To be clear, the employment gap between disabled and non-disabled populations remains huge. According to the U.S. Bureau of Labor Statistics, 29% of individuals aged 16-64 with a disability were employed in 2020 compared with 70% without a disability. Disparities in employment persist at every education level, and jobless rates for disabled Asian, Hispanic, and Black individuals were higher than for Whites.

COVID has the potential to change this by changing how we think about disability. The pandemic has illuminated the sheer number of people living with debilitating but invisible disabilities. It has also highlighted an important reality – the majority of complex medical conditions and disabilities are acquired in adulthood. COVID has upended workplaces norms regarding location and flexibility. Most people think we know disability when we see it, but in fact by the time we reach 65, 40% of us will be living with a disability, and more of us will have experienced periods of temporary disability related to injuries, pregnancy, or cancer treatment. COVID is encouraging us to see and share these experiences rather than hide them. For example, after each COVID wave, hundreds of thousands of survivors, from Ivy League medical school professors to teenagers, many of whom had had only mild symptoms initially, developed symptoms that included severe fatigue, depression, dizziness, and cognitive deficits—all “invisible” disabilities that have been too easy to ignore.

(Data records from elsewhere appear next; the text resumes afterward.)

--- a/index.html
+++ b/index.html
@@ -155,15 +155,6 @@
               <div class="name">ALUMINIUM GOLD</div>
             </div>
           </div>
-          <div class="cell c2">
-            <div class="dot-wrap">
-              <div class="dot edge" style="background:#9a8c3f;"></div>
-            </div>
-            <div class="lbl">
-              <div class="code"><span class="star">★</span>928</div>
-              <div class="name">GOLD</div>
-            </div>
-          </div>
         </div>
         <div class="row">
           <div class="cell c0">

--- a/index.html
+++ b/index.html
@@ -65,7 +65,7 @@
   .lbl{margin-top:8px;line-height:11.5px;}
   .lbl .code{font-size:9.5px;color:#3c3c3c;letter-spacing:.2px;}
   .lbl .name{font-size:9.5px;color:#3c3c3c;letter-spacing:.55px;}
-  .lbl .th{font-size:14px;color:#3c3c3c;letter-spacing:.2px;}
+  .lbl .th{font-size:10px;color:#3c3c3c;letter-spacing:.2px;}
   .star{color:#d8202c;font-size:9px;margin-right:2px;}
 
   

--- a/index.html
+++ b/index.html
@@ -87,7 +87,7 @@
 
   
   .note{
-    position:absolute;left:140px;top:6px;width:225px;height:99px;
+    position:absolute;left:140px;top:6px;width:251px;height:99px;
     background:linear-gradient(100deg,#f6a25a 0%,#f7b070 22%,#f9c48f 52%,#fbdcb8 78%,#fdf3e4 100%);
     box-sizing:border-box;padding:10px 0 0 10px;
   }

No longer. Widespread experiences with Long COVID have forced us to recognize how these symptoms impact an individual’s ability to work. In fact, the federal government recently announced that Long COVID could be considered a covered disability if it “substantially limits one or more major life activities.”

COVID’s sudden onset also puts to rest another misconception about disability – that it is something we are born with. In fact, 83% of disabilities develop as we age, and they increase as we get older. The average age of acquiring a disability is 53, within most individuals’ peak earning years.

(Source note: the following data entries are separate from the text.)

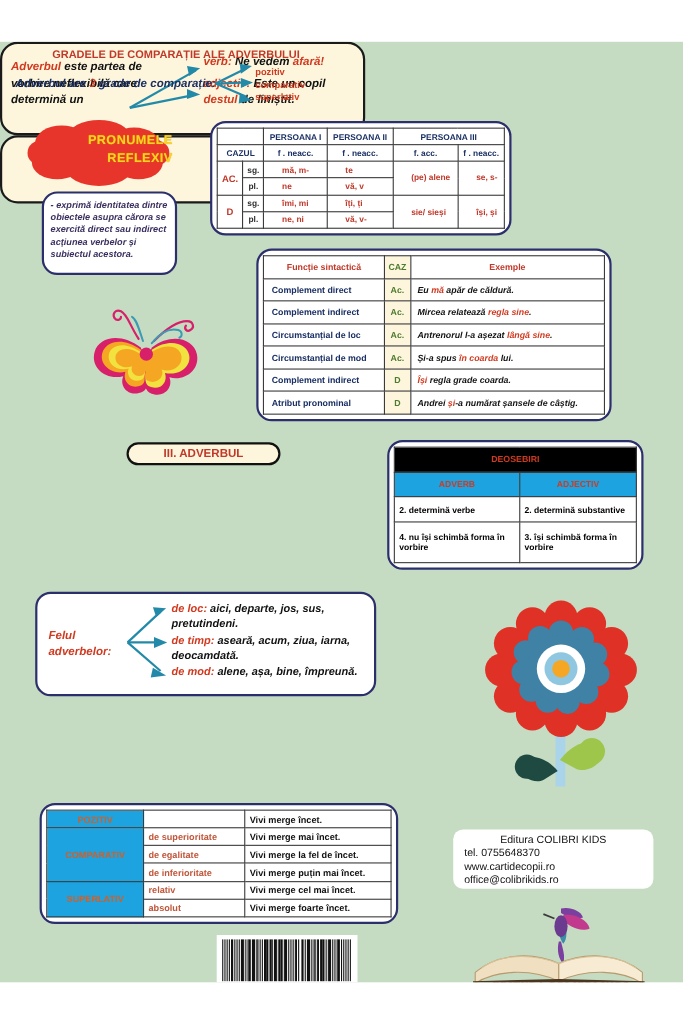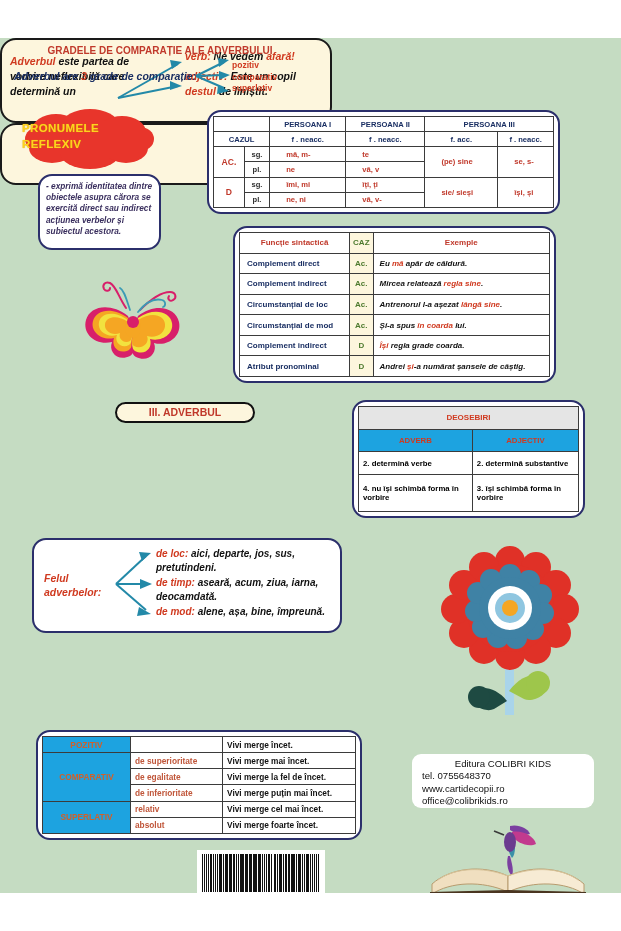--- a/index.html
+++ b/index.html
@@ -32,7 +32,7 @@
   #cloud svg { position: absolute; left: 0; top: 0; }
   #cloud .ct {
     position: absolute; left: 0; top: 12px; width: 135px;
-    text-align: left; font-weight: bold; font-size: 11.5px;
+    text-align: right; font-weight: bold; font-size: 11.5px;
     color: #ffd21f; line-height: 16px; letter-spacing: .4px;
     text-shadow: 0 0 1px #c8a000;
   }

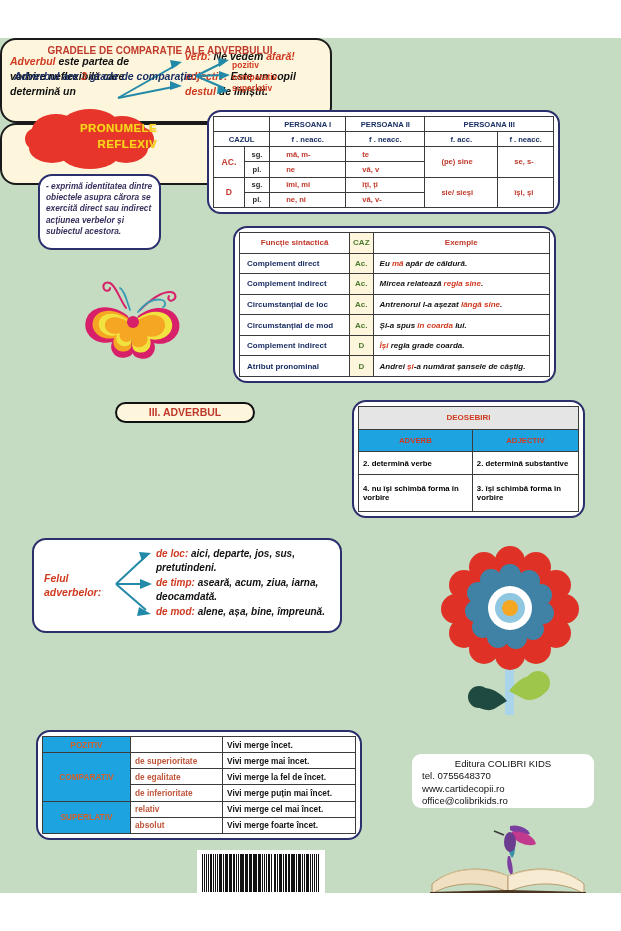--- a/index.html
+++ b/index.html
@@ -51,7 +51,7 @@
            font-weight: bold; text-align: center; vertical-align: middle; background: #fff; }
 
   
-  #t1wrap { left: 207px; top: 72px; width: 353px; height: 104px; padding: 4px; }
+  #t1wrap { left: 191px; top: 72px; width: 274px; height: 104px; padding: 4px; }
   #t1wrap td { font-size: 7.6px; }
   #t1wrap .hdr { color: #1a2f63; }
   #t1wrap .case { color: #c0392b; font-size: 8.6px; }

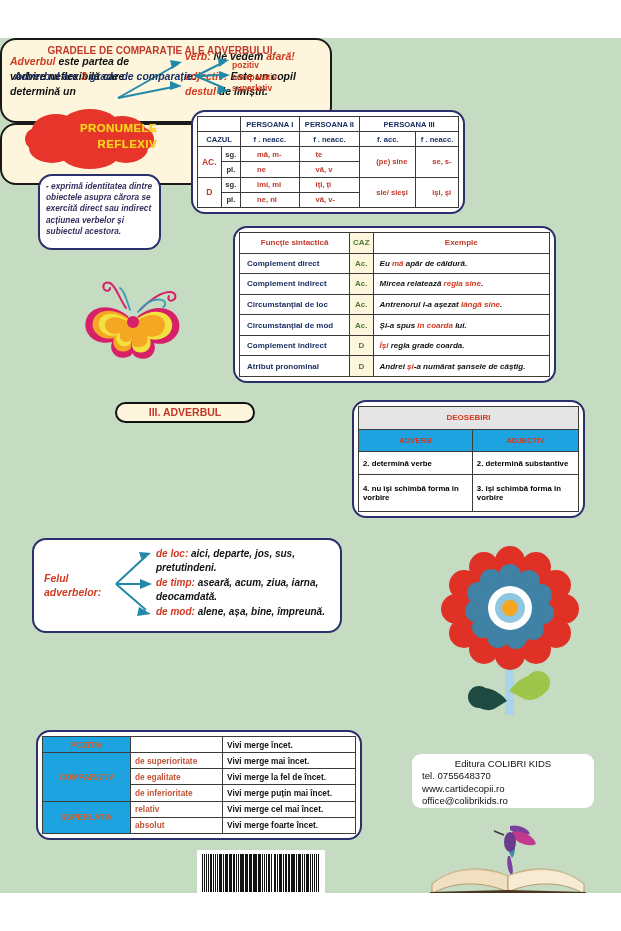--- a/index.html
+++ b/index.html
@@ -232,7 +232,7 @@
         <td class="num">sg.</td>
         <td class="frm">mă, m-</td>
         <td class="frm">te</td>
-        <td class="frm" rowspan="2">(pe) sine</td>
+        <td class="frm" rowspan="2">(pe) alene</td>
         <td class="frm" rowspan="2">se, s-</td>
       </tr>
       <tr>

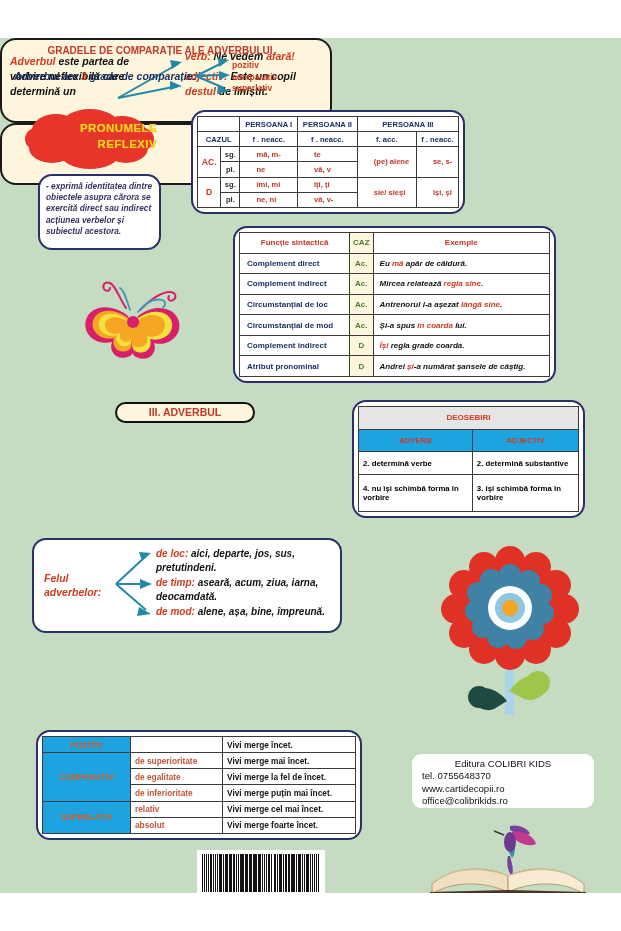--- a/index.html
+++ b/index.html
@@ -104,7 +104,7 @@
   
   #deos { left: 352px; top: 362px; width: 233px; height: 118px; padding: 4px; }
   #deos table td { font-size: 7.8px; text-align: left; padding: 2px 4px; }
-  #deos .title { background: #e5e5e5; color: #d03a20; text-align: center; font-size: 8px; }
+  #deos .title { background: #000000; color: #d03a20; text-align: center; font-size: 8px; }
   #deos .sub { background: #1da3e0; color: #d03a20; text-align: center; font-size: 7.8px; }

Again, a disability that impacts work may not be one we can see with the naked eye. An Americans with Disabilities Act (ADA) coordinator recently told me that diseases as common as kidney disease and diabetes—which affects almost 18% of adults aged 45–64—are frequent reasons for requesting workplace accommodation and, depending on their severity, can cause people to stop working altogether. Now, with a recent record-breaking 10 million-plus jobs open in the U.S, employers are offering wage increases, paid parental leave, and other improved benefits. They can also offer better accommodation for those with medical and physical needs. Two common accommodation requests are flexible hours and remote work. Staggered shifts and intermittent work periods were required to navigate COVID-related office restrictions and remote schooling, and they should be maintained even though children have returned to the classroom.

And if the pandemic has taught us anything, it is that remote work is possible for most fields. Critical care physicians located in Australia can co-manage patients in Atlanta, surgeons can operate on patients located on another continent, and Swedish miners drill thousands of feet underground from an office chair.

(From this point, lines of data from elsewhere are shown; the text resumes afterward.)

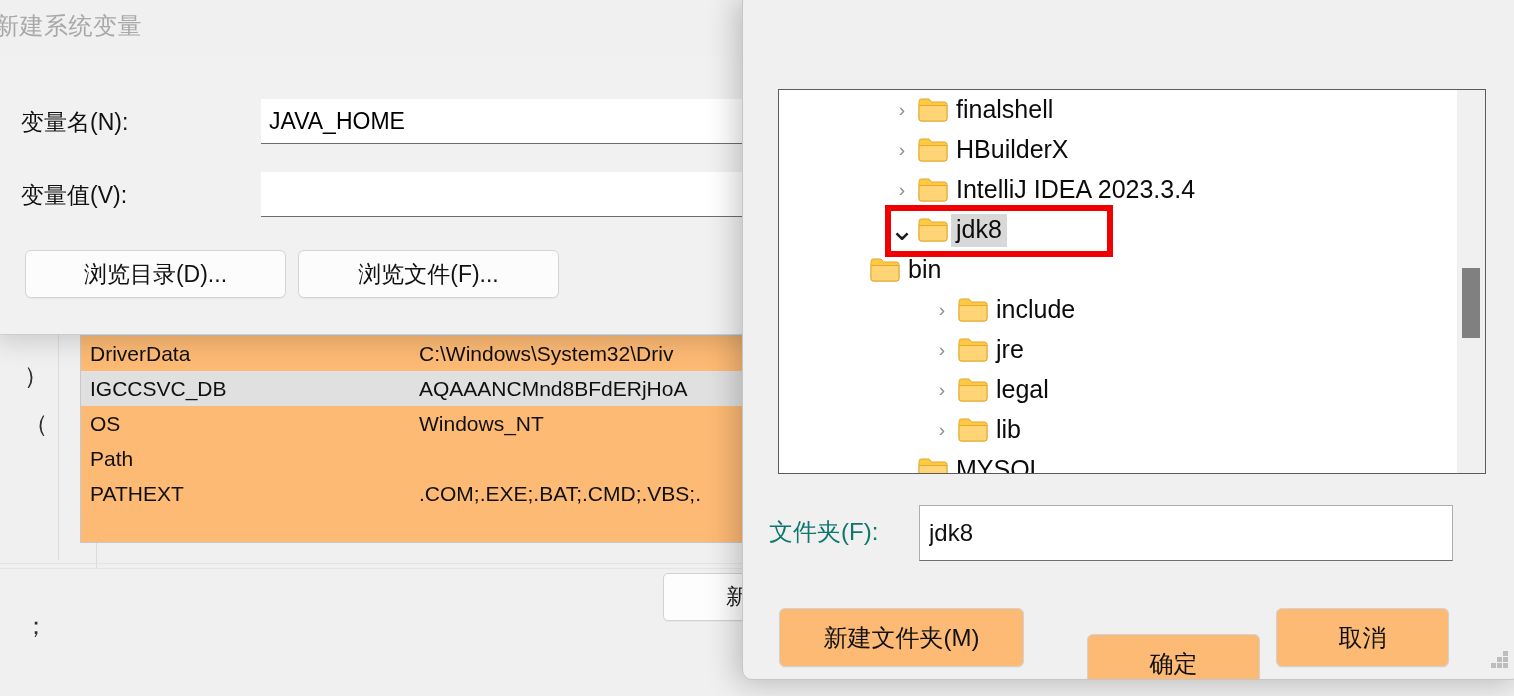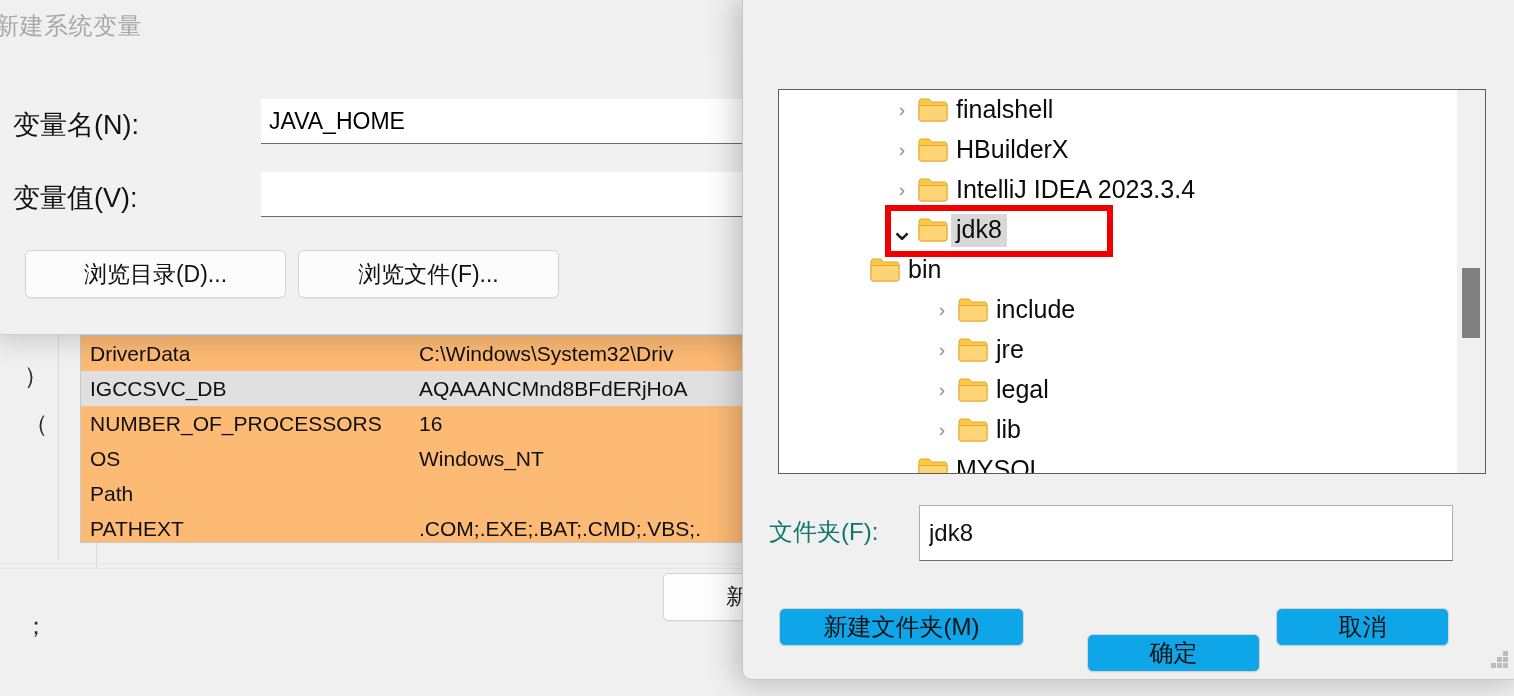--- a/index.html
+++ b/index.html
@@ -77,7 +77,7 @@
 
   .var-field-row { position: absolute; left: 0; width: 100%; height: 52px; }
   .var-label {
-    position: absolute; left: 18px; font-size: 27px; color: #111; white-space: nowrap;
+    position: absolute; left: 26px; font-size: 23px; color: #111; white-space: nowrap;
   }
   .var-input {
     position: absolute; left: 266px; width: 506px; height: 45px;

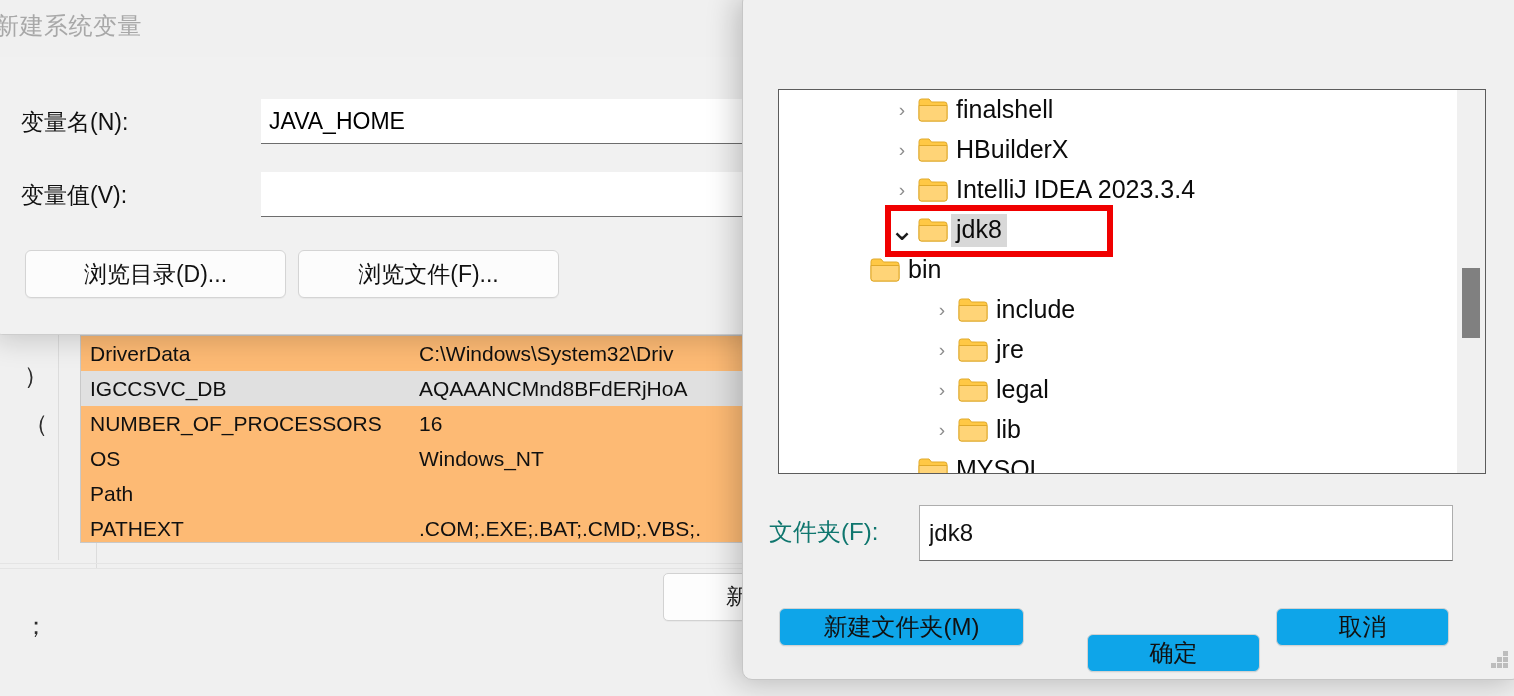--- a/index.html
+++ b/index.html
@@ -203,10 +203,6 @@
         <span class="bg-cell-val">AQAAANCMnd8BFdERjHoA</span>
       </div>
       <div class="bg-row">
-        <span class="bg-cell-name">NUMBER_OF_PROCESSORS</span>
-        <span class="bg-cell-val">16</span>
-      </div>
-      <div class="bg-row">
         <span class="bg-cell-name">OS</span>
         <span class="bg-cell-val">Windows_NT</span>
       </div>

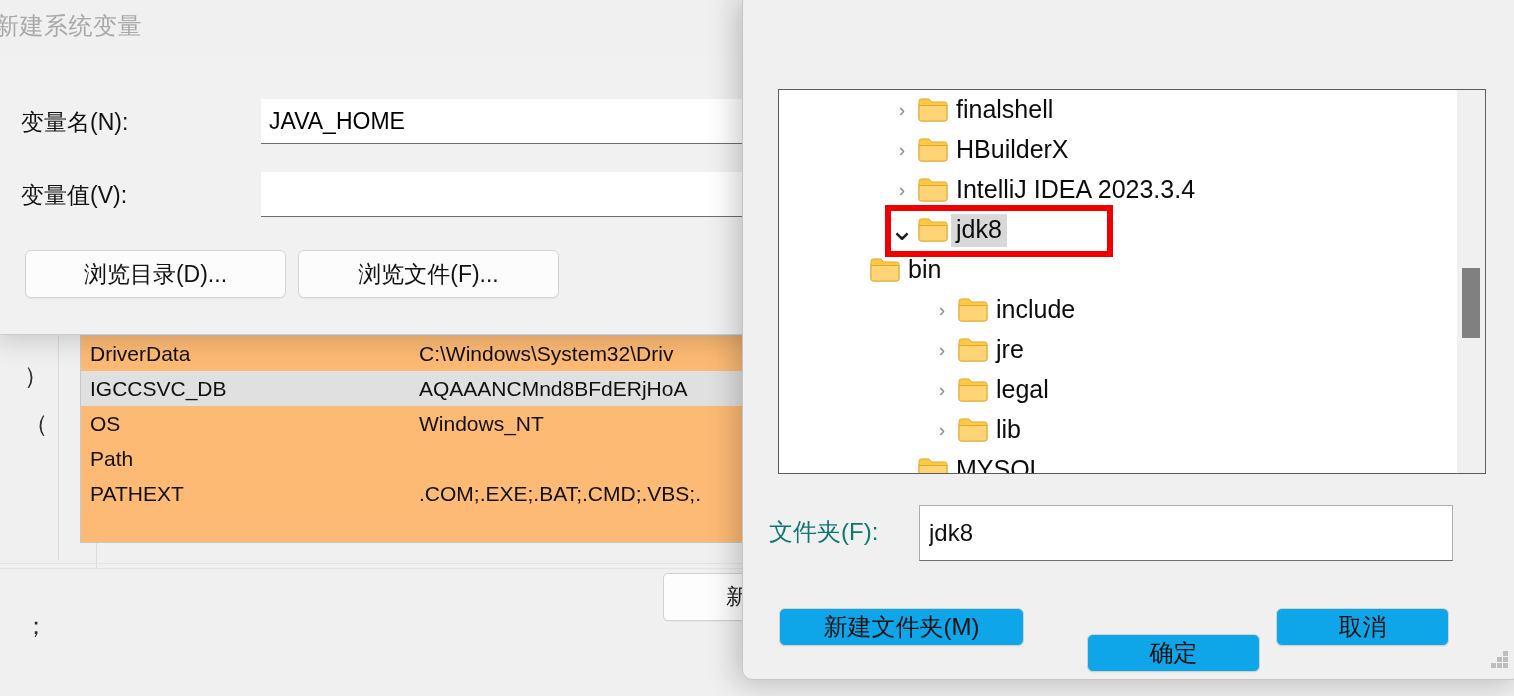--- a/index.html
+++ b/index.html
@@ -152,7 +152,7 @@
   }
 
   .fd-btn {
-    position: absolute; height: 38px; background: #0ea5e9;
+    position: absolute; height: 59px; background: #fdba74;
     border: 1px solid #d2d2d2; border-radius: 6px;
     display: flex; align-items: center; justify-content: center;
     font-size: 24px; color: #111; white-space: nowrap;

To be sure, these situations are not commonplace or widespread. And many available jobs are in service-related and hospitality industries that are less flexible. But if innovation can enable global surgery, it can surely support components of restaurant management. Even before COVID, some companies were working to attract and retain workers with disabilities. For example, Microsoft created a specific hiring program in 2015 to attract individuals with autism, tailoring its interview and onboarding processes to address challenges faced by neurodiverse individuals. Dell Technologies launched a People with Disabilities Global Inclusion Project in Brazil, where 20% of its workforce was disabled. It included use of an exoskeleton to support assembly line workers with lower extremity deficits and augmented reality systems to teach those with hearing loss.

COVID has inspired a lot of discussions around the “future of work.” Much of it has been focused on location and remote capabilities for the most privileged of us. But its true benefit may be in leveling the playing for those who have long been left out of these conversations.